How often are you changing the filter media, and what kind of filter is it? You should really only replace your media when it's falling apart because doing so too often can trigger a mini-cycle, which sounds like what's causing the cloudiness and high ammonia. Even with ammonia in your tap water, a healthy bio-filter with the help of Prime should make short work of it.

Usually you should avoid putting extra chemicals in your tank, but I think you're right to add prime to protect your fish. Just don't continue doing it after your tank stabilizes. Seachem claims that prime "detoxifies" ammonia and nitrite while leaving it available to the bacteria, so if that's true adding it will not slow your cycle. I agree with those who said the goldfish has to go! Poor guy..


----------



## juliand89 (Dec 12, 2011)

Hey Guys;

Quick update for you all, I took all of your advice into consideration and went over to my local Tropical Fish Store. 

I found out my filtration was not sufficient at all, even if I was to take the Goldfish out it would still be garbage. Now I'm running an under gravel filter with 2 carbon filters attached and my original 2 hang on filters.

The guy told me it should be able to handle the load of the goldfish, but if in a week or 2 the results are the same I can bring him in and they would take him for me.

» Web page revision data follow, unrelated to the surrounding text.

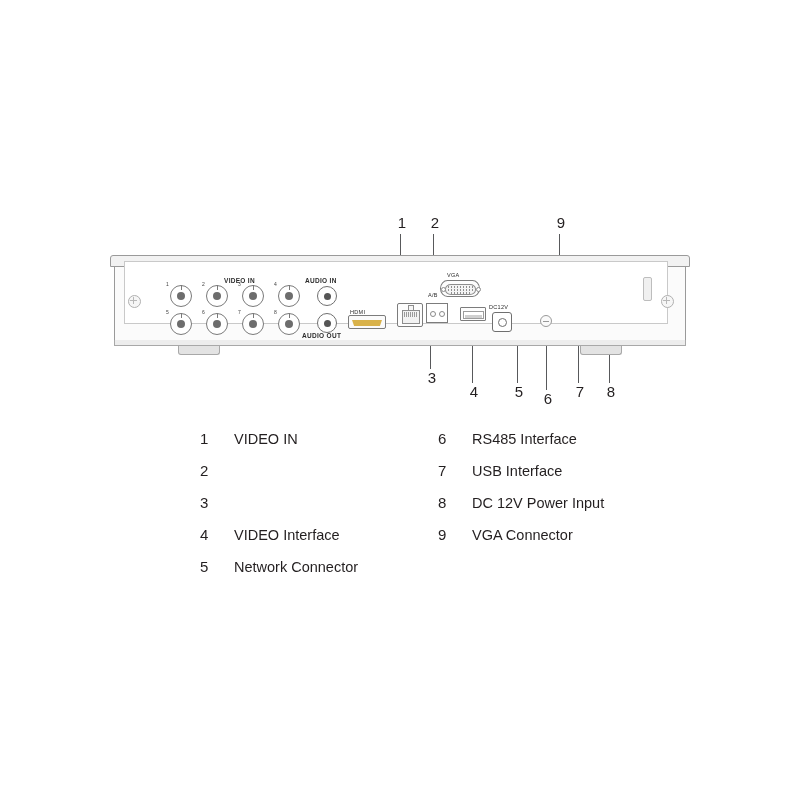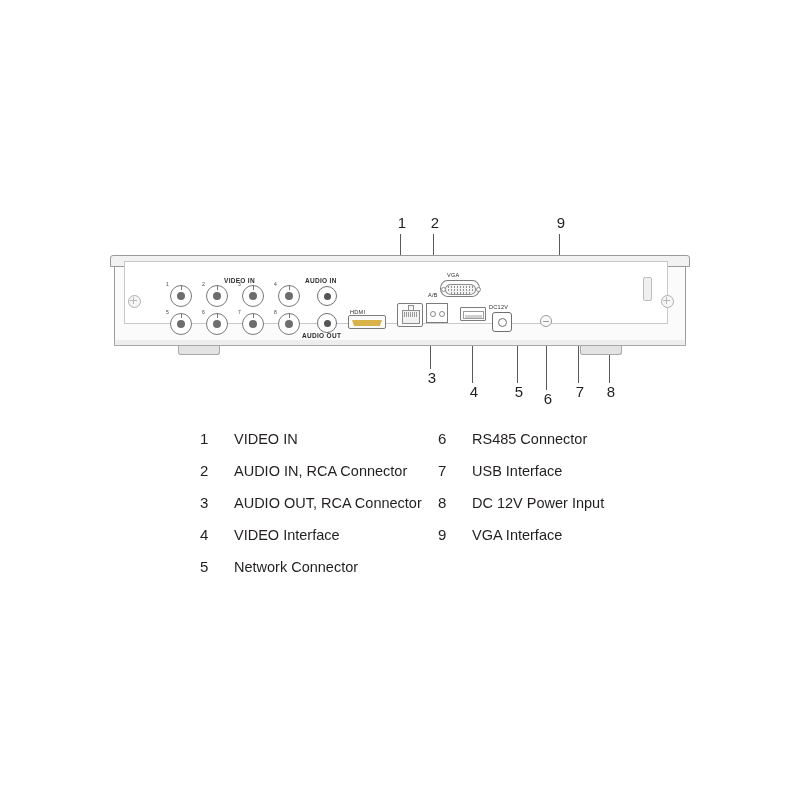--- a/index.html
+++ b/index.html
@@ -478,47 +478,45 @@
 </div>
 
 <div id="legend">
   <div class="legend-col left">
     <div class="legend-row">
       <span class="legend-num">1</span>
       <span class="legend-text">VIDEO IN</span>
     </div>
     <div class="legend-row">
       <span class="legend-num">2</span>
-      <span class="legend-text">AUDIO IN, RCA Connector</span>
     </div>
     <div class="legend-row">
       <span class="legend-num">3</span>
-      <span class="legend-text">AUDIO OUT, RCA Connector</span>
     </div>
     <div class="legend-row">
       <span class="legend-num">4</span>
       <span class="legend-text">VIDEO Interface</span>
     </div>
     <div class="legend-row">
       <span class="legend-num">5</span>
       <span class="legend-text">Network Connector</span>
     </div>
   </div>
 
   <div class="legend-col right">
     <div class="legend-row">
       <span class="legend-num">6</span>
-      <span class="legend-text">RS485 Connector</span>
+      <span class="legend-text">RS485 Interface</span>
     </div>
     <div class="legend-row">
       <span class="legend-num">7</span>
       <span class="legend-text">USB Interface</span>
     </div>
     <div class="legend-row">
       <span class="legend-num">8</span>
       <span class="legend-text">DC 12V Power Input</span>
     </div>
     <div class="legend-row">
       <span class="legend-num">9</span>
-      <span class="legend-text">VGA Interface</span>
+      <span class="legend-text">VGA Connector</span>
     </div>
   </div>
 </div>
 
 </body></html>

Thank you so much for all the input and help, I really appreciate everyones input.


----------



## Cadiedid (Oct 26, 2011)

SuckMyCichlids said:


> i had a good experience with tetra safe start, its got bio spira or somthin or other bacteria that will help seed your tank and it helps keep ammonia and nitrite's down, for acouple days my tank's nitrites were 5.+ppm even after i did a 50% water change, so i went and added that stuff, when i came home from work 8-9hrs later my nitrites were at .5ppm and the next morning it was at 0.ppm, it's alittle pricey but i think its worth it.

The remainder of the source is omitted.